Casement adds: ‘Only in Tawin, in all that coast strip, do the parents insist on their children having the language, and they are often being jeered and laughed at by the bigger neighbours around. The loss of their schoolmistress was due to this attitude of theirs and their determination to have the language taught; so that if Tawin goes under in this fight for its own tongue, for my part I see clearly that the days of Irish speaking in that bit of Galway are numbered.’

More next week...

NOTES:

*Roger David Casement (1864-1916 ) was born into a Protestant army family of poor means, at Sandycove, near Dublin. His mother had him secretly baptised a Catholic when he was a child. Talent, and intelligence alone brought him rapid promotion in the British diplomatic service. His report on the Belgium exploitation of the natives in the lucrative rubber industry in the Congo led to a major scandal. The Belgian King Leopold was forced to relinquishe his personal sources of wealth there. The writer Joseph Conrad was impressed by Casement when they met in the Congo. Conrad remarked that ‘he could tell you things! Things I have tried to forget, things I never did know...’

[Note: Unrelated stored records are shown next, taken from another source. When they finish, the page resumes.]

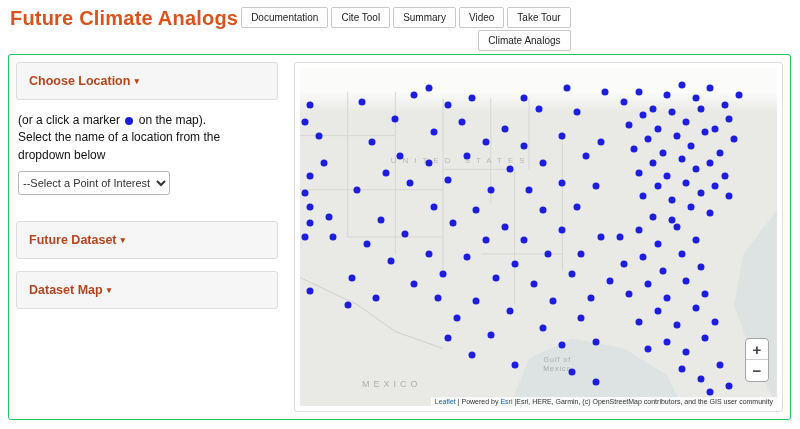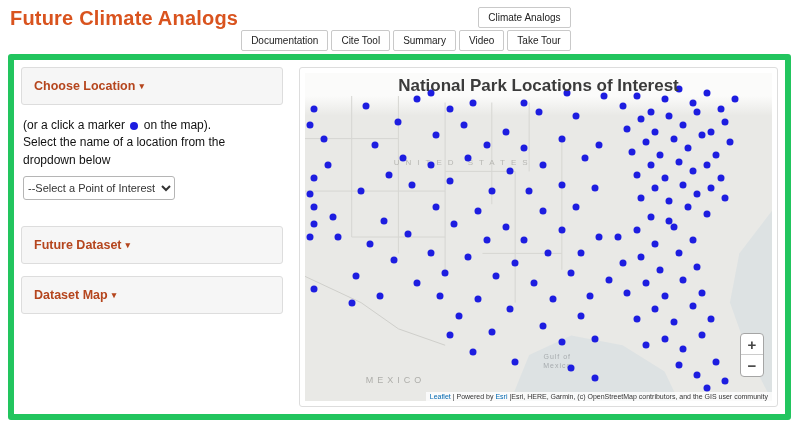"Climate Analogs" div.nav-row { order: before "Documentation" -> after "Documentation" }
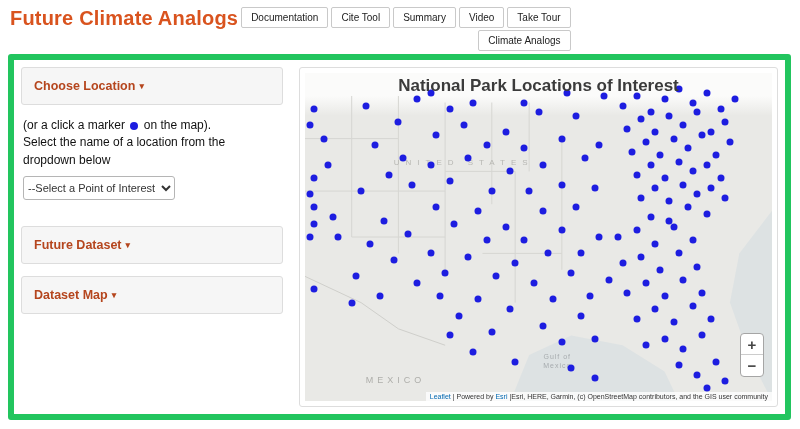"Choose Location" .content-box { border: 6px solid #22c55e -> 1px solid #22c55e }
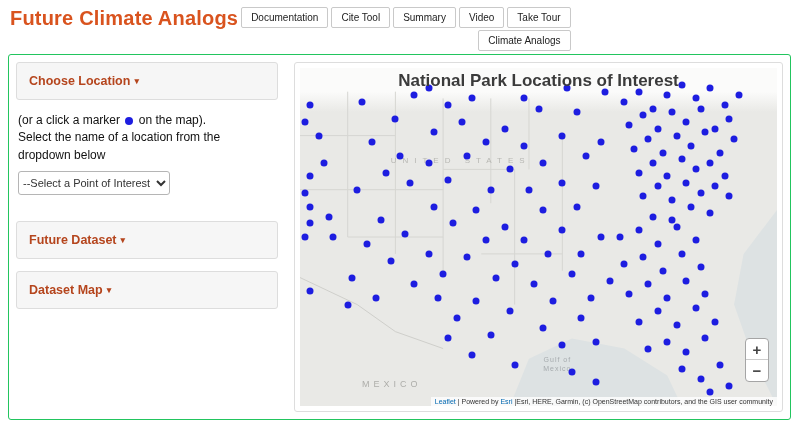"National Park Locations of Interest" div.map-title { html: <div>National Park Locations of Interest</div> -> none }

Casement similarly championed the cause of the Putomayo Indians in Brazil who were also being exploited in the rubber industry.

He was arrested in the early hours of April 21 1916, three days before the Easter Rising, when his plan to bring weapons ashore at Banna Strand, Tralee Bay, failed. He was tried as a traitor to Britain and executed.

** I am leaning heavily on an interesting article Fíoradh na Fiíse Gaelaí by Nollaig Mac Congáil in the current issue of the Journal of the Galway Archaeological and Historical Society (Volume 62 ).

*** Seamus O’Beirn was born James Fahy O’Beirn on July 18 1881 in Tawin. There were four boys in the O’Beirn family, Dan, Michael, James and Bartly; and two girls Margaret and Delia. The inhabitants of the island, joined to the mainland by a narrow bridge, are descendants of a group of farmers-fishermen who settled there 150 years previously from Finvara, Co Clare. They are still a close-knit community.